Retype, word for word, each line between the lines holding "小学教育 | 计划数: 30 -> 36" and "婴幼儿托育服务与管理 | 学费: 4,200 -> 3,500", inclusive, and leave the rest of the data alone.

**Material for the task**
Segment Open

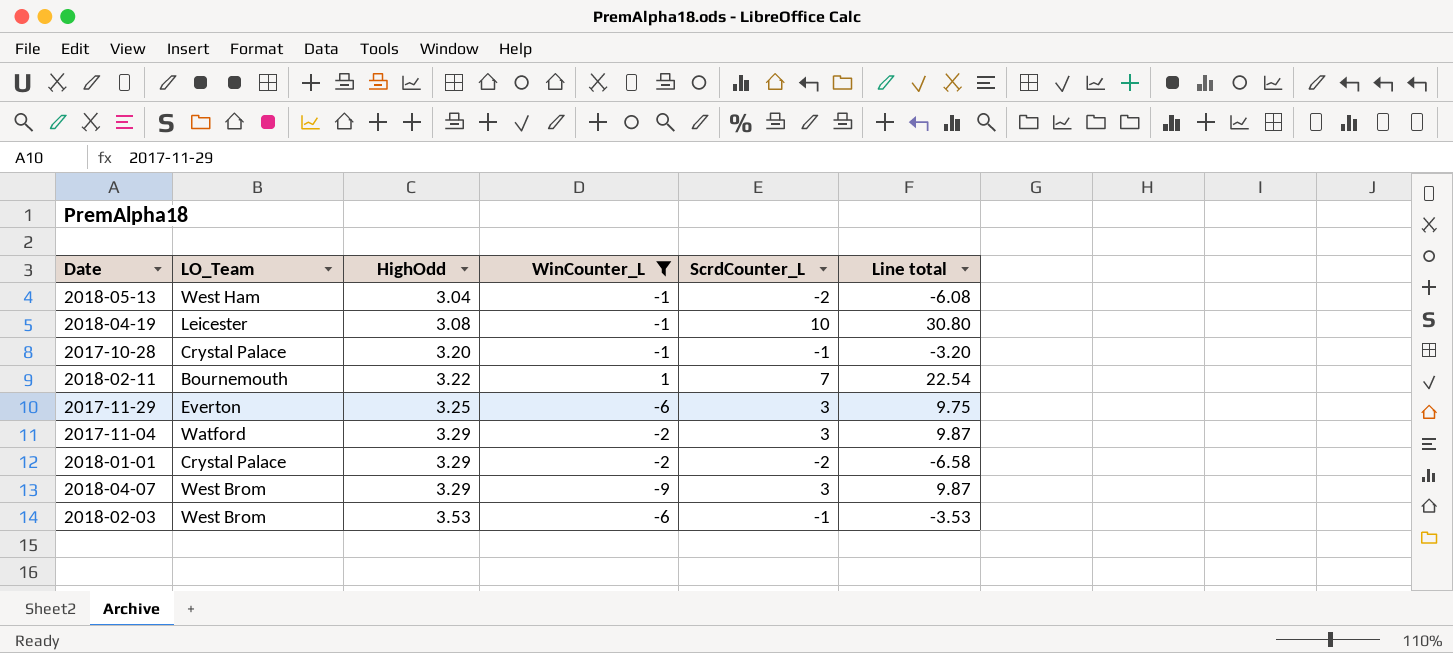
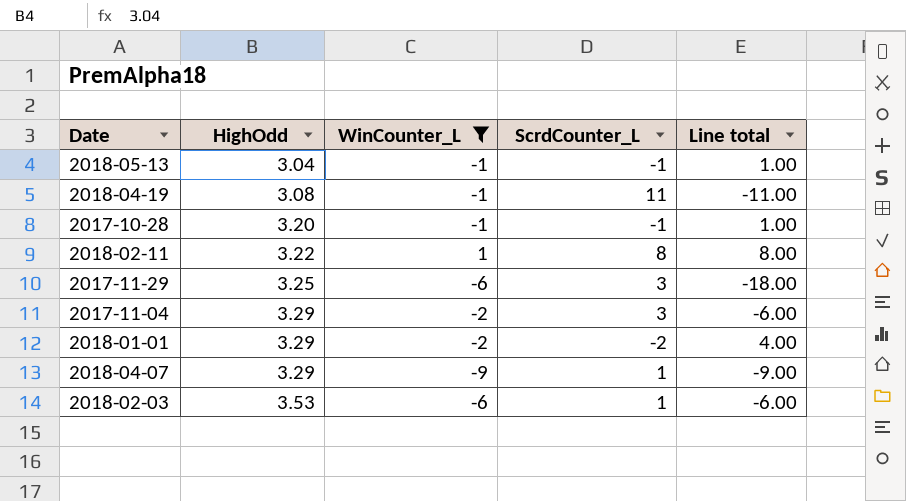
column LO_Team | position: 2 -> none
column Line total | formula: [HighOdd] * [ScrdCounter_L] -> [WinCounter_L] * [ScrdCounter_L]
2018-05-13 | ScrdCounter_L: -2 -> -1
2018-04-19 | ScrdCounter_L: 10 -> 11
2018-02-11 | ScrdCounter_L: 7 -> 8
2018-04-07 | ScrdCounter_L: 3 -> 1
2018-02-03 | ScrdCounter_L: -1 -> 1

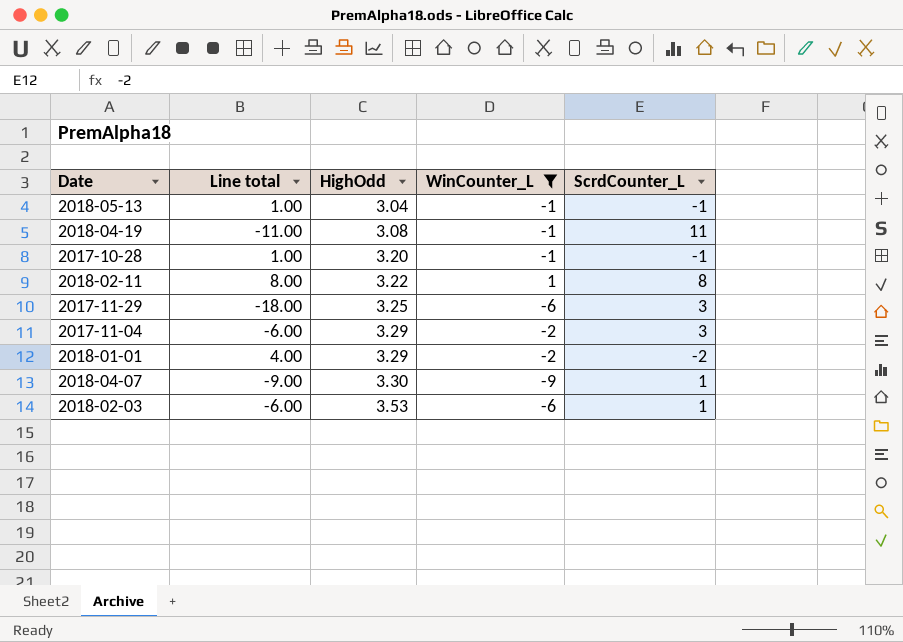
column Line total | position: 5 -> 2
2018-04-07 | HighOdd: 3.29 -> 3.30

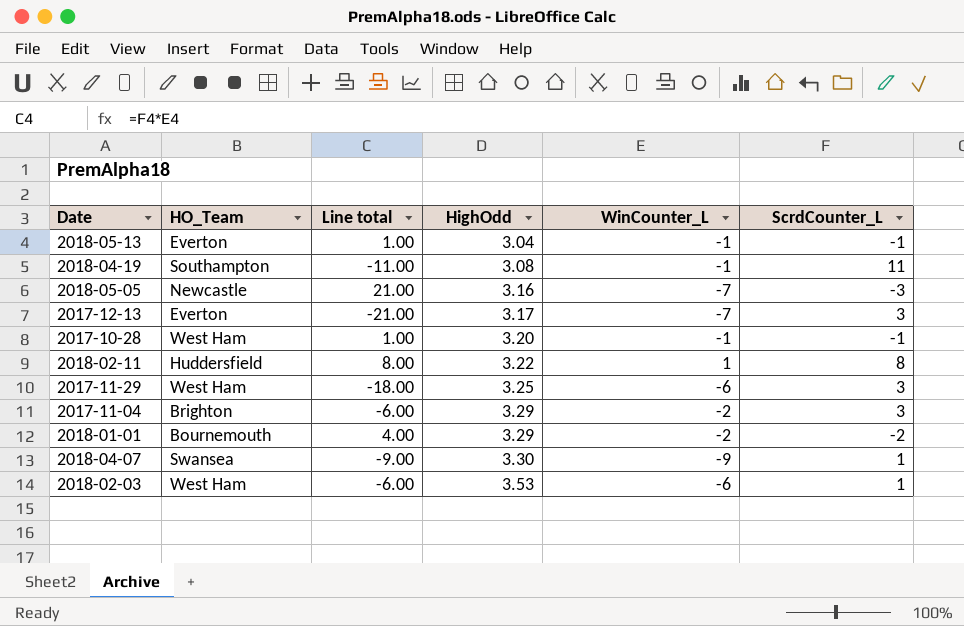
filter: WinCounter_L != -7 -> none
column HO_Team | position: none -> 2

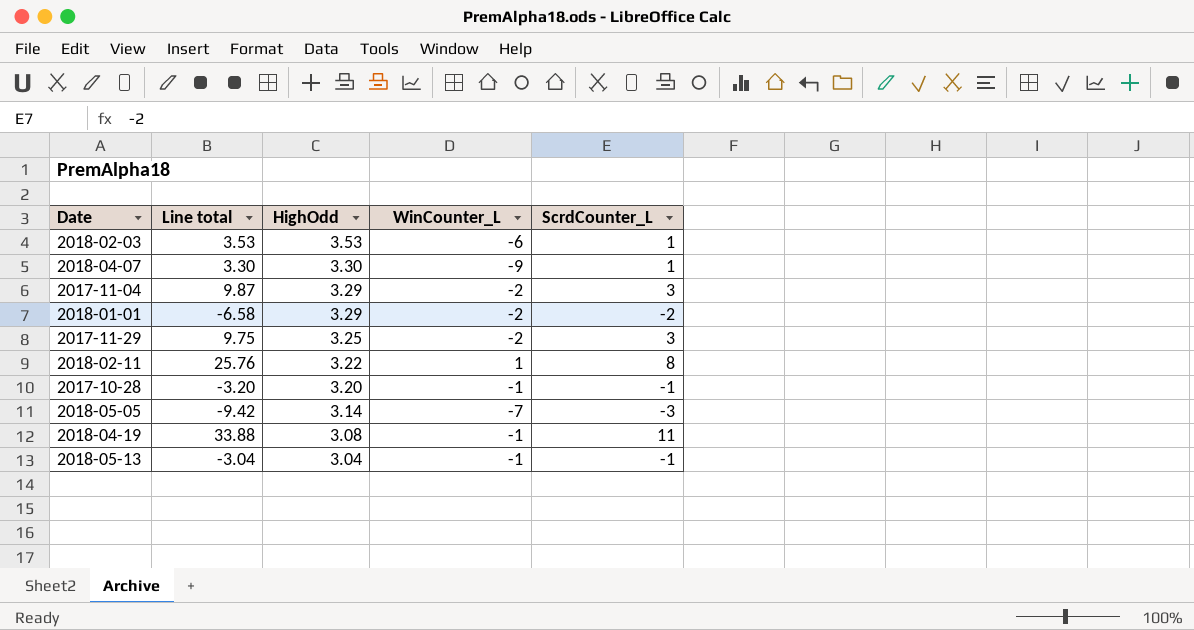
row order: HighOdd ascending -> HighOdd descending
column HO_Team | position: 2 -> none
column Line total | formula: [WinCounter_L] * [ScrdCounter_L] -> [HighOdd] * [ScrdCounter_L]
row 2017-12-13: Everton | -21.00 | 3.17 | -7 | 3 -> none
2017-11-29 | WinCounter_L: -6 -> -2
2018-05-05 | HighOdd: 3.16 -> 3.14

Segment Closed
Segment Open

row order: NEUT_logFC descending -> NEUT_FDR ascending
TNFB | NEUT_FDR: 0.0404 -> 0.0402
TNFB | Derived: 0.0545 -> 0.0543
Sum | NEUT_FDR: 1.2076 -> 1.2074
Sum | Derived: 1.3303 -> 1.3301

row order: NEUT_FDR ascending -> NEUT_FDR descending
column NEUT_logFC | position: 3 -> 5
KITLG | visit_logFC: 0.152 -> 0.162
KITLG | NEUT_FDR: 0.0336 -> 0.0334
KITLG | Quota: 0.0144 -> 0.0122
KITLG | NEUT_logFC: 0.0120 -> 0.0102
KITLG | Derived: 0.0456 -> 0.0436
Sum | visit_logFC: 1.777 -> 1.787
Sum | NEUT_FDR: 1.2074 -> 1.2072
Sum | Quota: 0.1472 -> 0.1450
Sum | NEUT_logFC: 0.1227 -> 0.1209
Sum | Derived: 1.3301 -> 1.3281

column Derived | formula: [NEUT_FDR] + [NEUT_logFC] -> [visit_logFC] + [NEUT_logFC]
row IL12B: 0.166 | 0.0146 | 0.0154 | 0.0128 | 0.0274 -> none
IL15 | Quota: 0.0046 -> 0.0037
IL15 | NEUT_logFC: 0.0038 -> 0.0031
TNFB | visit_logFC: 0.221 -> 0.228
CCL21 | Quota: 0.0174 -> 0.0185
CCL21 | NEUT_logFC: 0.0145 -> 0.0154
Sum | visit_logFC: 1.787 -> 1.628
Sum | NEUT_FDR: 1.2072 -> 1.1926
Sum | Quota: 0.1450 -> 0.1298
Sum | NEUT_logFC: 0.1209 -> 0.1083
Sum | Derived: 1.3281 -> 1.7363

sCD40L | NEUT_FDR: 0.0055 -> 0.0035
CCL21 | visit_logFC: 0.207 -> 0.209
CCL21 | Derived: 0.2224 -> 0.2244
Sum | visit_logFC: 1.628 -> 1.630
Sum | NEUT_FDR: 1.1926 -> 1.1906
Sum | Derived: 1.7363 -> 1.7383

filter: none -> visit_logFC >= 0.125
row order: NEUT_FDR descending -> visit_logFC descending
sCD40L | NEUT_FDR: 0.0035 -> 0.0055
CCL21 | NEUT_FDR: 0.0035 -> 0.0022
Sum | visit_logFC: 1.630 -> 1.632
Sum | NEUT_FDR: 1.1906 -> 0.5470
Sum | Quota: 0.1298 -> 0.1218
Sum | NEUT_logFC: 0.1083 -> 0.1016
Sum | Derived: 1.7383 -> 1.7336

Segment Closed
Segment Open

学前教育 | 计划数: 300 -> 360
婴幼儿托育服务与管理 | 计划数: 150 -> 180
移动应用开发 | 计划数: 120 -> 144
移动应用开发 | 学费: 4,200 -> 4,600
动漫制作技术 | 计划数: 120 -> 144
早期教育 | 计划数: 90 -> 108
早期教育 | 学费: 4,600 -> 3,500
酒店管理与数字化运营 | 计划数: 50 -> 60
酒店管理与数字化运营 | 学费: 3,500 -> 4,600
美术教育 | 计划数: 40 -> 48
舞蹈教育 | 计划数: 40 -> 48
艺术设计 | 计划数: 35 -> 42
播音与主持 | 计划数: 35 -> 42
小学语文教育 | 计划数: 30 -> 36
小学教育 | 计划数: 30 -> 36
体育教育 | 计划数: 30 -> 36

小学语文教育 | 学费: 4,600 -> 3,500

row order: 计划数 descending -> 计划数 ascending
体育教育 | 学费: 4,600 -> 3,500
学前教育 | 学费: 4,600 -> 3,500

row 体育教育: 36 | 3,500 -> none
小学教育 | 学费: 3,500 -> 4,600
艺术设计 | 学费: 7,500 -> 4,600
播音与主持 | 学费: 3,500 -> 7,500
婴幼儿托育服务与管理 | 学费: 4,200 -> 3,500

Segment Closed

**Response to this task**
小学教育 | 计划数: 30 -> 36
体育教育 | 计划数: 30 -> 36

小学语文教育 | 学费: 4,600 -> 3,500

row order: 计划数 descending -> 计划数 ascending
体育教育 | 学费: 4,600 -> 3,500
学前教育 | 学费: 4,600 -> 3,500

row 体育教育: 36 | 3,500 -> none
小学教育 | 学费: 3,500 -> 4,600
艺术设计 | 学费: 7,500 -> 4,600
播音与主持 | 学费: 3,500 -> 7,500
婴幼儿托育服务与管理 | 学费: 4,200 -> 3,500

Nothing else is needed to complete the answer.